Secondly, we have many customers who are using the “Switch User” feature in Windows 10 PCs. A good example of that is health care (or own heroic NHS for example) wherein a given shift 4-6 different members of staff use the same physical machine and want to quickly toggle between different uses in the same kind of kiosk-style mode. Our container in this model allows for multiple users to access the same Droplet container on the same Windows PC.
Finally, the service-mode is ideal for Microsoft Remote Desktop Session Hosts (RDSH) on its own, or augmented by VMware Application Pools or Citrix Virtual Apps. This means one container can service many contexts on the server. For this model, we leverage our 64-bit container which allows 1-4 CPU cores to be allocated.
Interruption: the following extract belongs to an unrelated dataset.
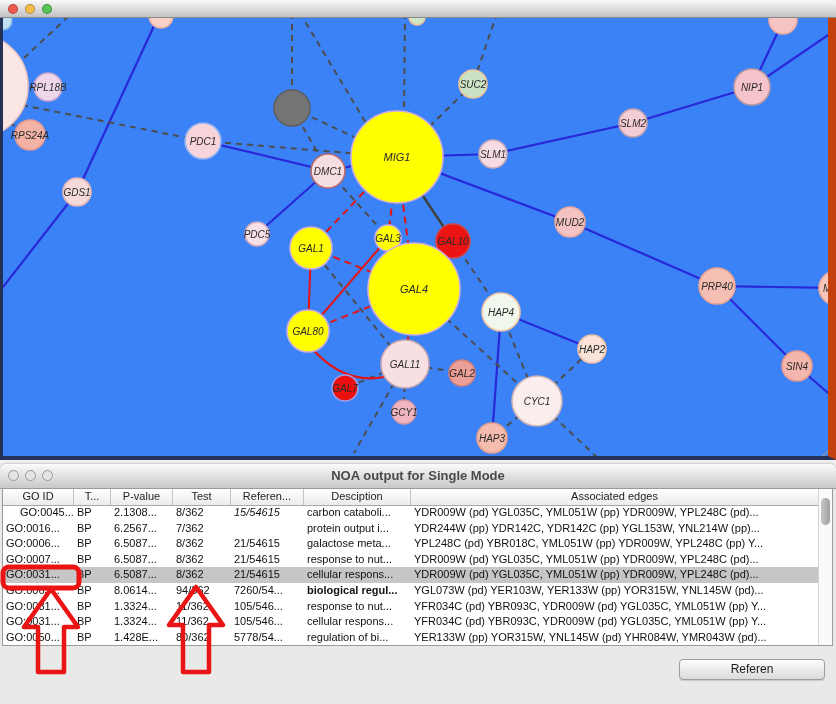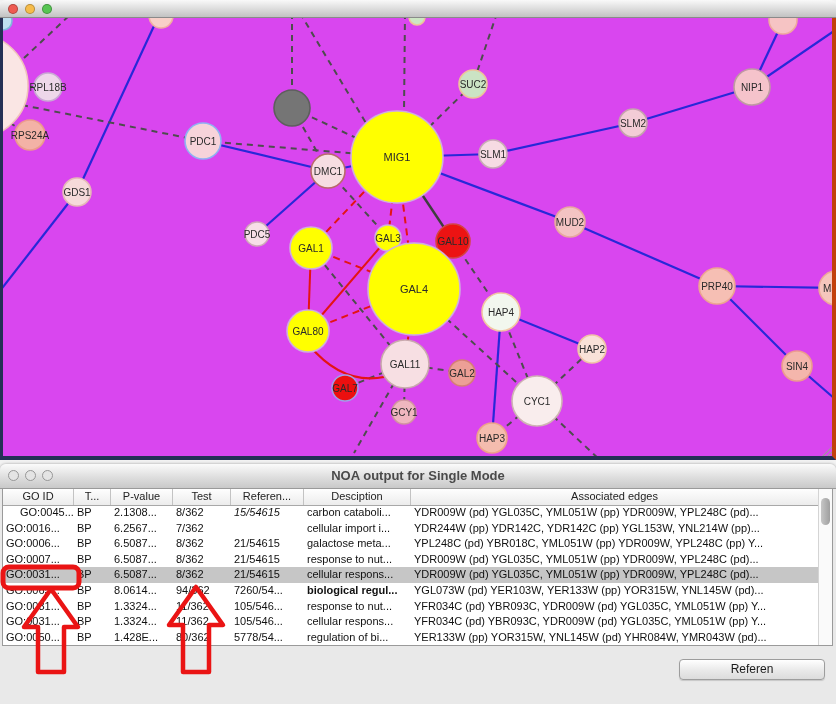"RPL18B" .canvas { background: #d946ef -> #3b82f6; border-right: 4px solid #c2410c -> 8px solid #c2410c; font-style: none -> italic }
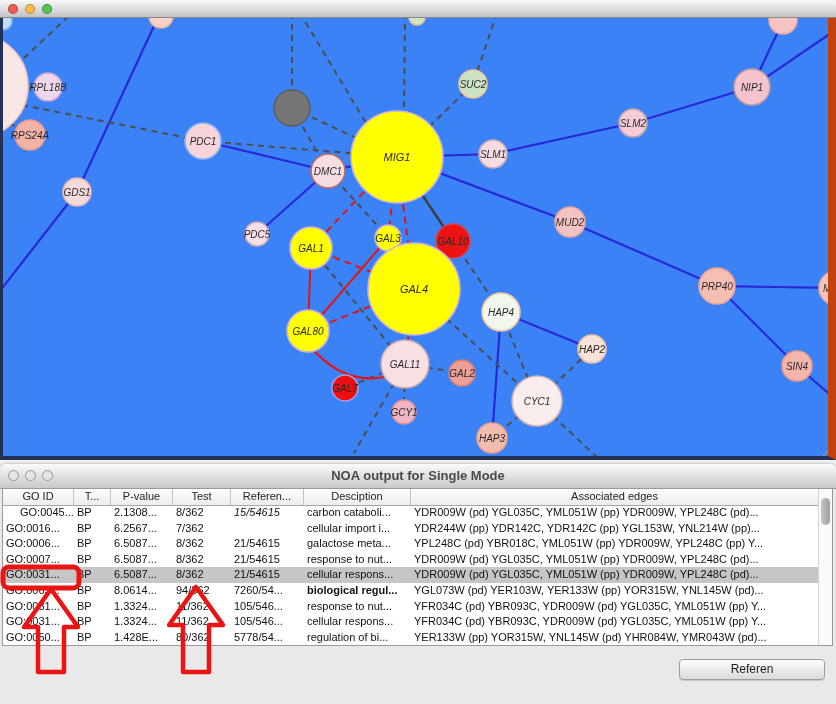"cellular import i..." div.td { text: cellular import -> protein output }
It also supports allocating as little as 2GB memory up to a maximum of 192GB. This means the System Administrator can allocate a subset of resources to the container based on resources need to support the concurrency needed. This is a much more efficient model for running the container – it’s more efficient from a storage, CPU, and memory allocation perspective – than multiple users running multiple containers in the context of their remote user-session
In my last blog post, I talked about our 2.0 release and support for Droplet Seamless Apps, and the story is similar on Chromebook/Linux. We now have a brand-new way of presenting applications to the end-user that we call “Droplet Chelle”. Now I will fess up that the naming is a total vanity project on my behalf (Michelle/Chelle, geddit?) as well as a pun on the commonly used term of “shell” to describe any operating environment that provides an interface to the user.
All this running under Google’s ChromeOS Project Crostini. In case you don’t know that’s Google’s code name to allow Linux apps to run natively on Chromebooks, and thus extend the useability and usefulness of the ChromeOS – known as Linux (Beta) on the Chromebook. So essentially, we are running a modified and tuned version of our Linux-based product under ChromeOS. Of course, you do need a good Chromebook to run this stuff – so Intel Celeron with 2-4GB of RAM won’t cut the mustard. Fortunately, there are a whole raft of modern Chromebook’s out there that easily rival a Windows PC or Apple Mac for durability and performance. My personal favorite is the ASUS C436 Flip 14in i5 8GB 256GB 2-in-1 Chromebook which was doing the rounds last year at the £799 price mark.
So below I have the latest version of Microsoft Office 365 running natively on the Chromebook. I’m actually running Neverware CloudReady (a commercially and community-based open-source version of ChromeOS) who was recently acquired by Google. CloudReady is a great way to repurpose Windows PCs and turn them into ChromeOS devices.
In the next example, I switched containers to show legacy applications. The Droplet Chelle allows direct access to the Google Drive and Local Storage of the container which allows users to store the files in da cloud or locally without needing to set up or install Google Drive in the container itself.